_Exercise_
Exactly reproduce the line that contains "[782,527,836,545] [62,566,81,584] 能力。" and all lines after it in the entries below, through the very last line.

============================================================

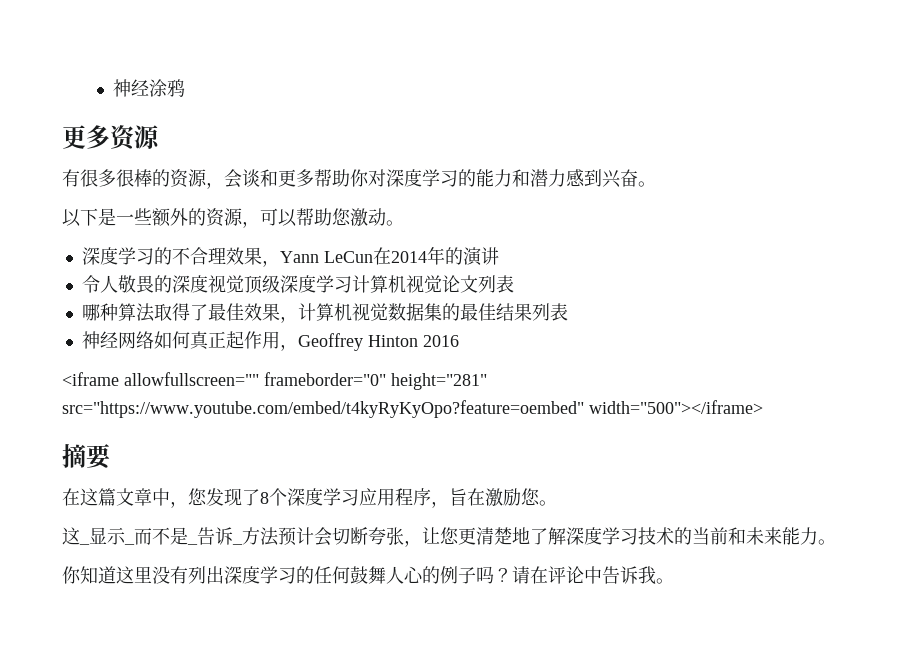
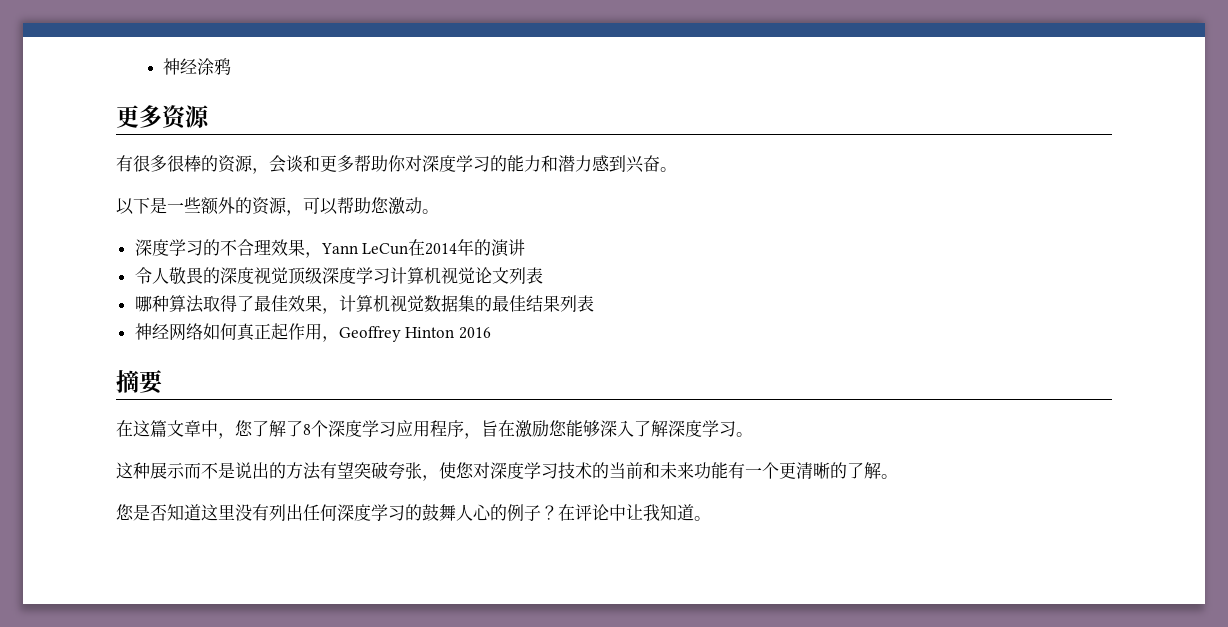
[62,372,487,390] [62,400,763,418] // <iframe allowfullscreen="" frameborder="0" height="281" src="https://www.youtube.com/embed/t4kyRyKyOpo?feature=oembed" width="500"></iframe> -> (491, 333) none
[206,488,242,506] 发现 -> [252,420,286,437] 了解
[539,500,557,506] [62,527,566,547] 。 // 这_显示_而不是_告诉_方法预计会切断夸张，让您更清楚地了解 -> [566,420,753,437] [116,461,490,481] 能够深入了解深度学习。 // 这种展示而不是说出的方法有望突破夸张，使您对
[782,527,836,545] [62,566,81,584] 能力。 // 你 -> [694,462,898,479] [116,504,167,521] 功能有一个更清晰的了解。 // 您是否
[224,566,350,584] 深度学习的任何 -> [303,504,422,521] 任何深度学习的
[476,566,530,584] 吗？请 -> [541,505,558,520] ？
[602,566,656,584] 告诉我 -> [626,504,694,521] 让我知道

============================================================

_Solution to the problem_
[782,527,836,545] [62,566,81,584] 能力。 // 你 -> [694,462,898,479] [116,504,167,521] 功能有一个更清晰的了解。 // 您是否
[224,566,350,584] 深度学习的任何 -> [303,504,422,521] 任何深度学习的
[476,566,530,584] 吗？请 -> [541,505,558,520] ？
[602,566,656,584] 告诉我 -> [626,504,694,521] 让我知道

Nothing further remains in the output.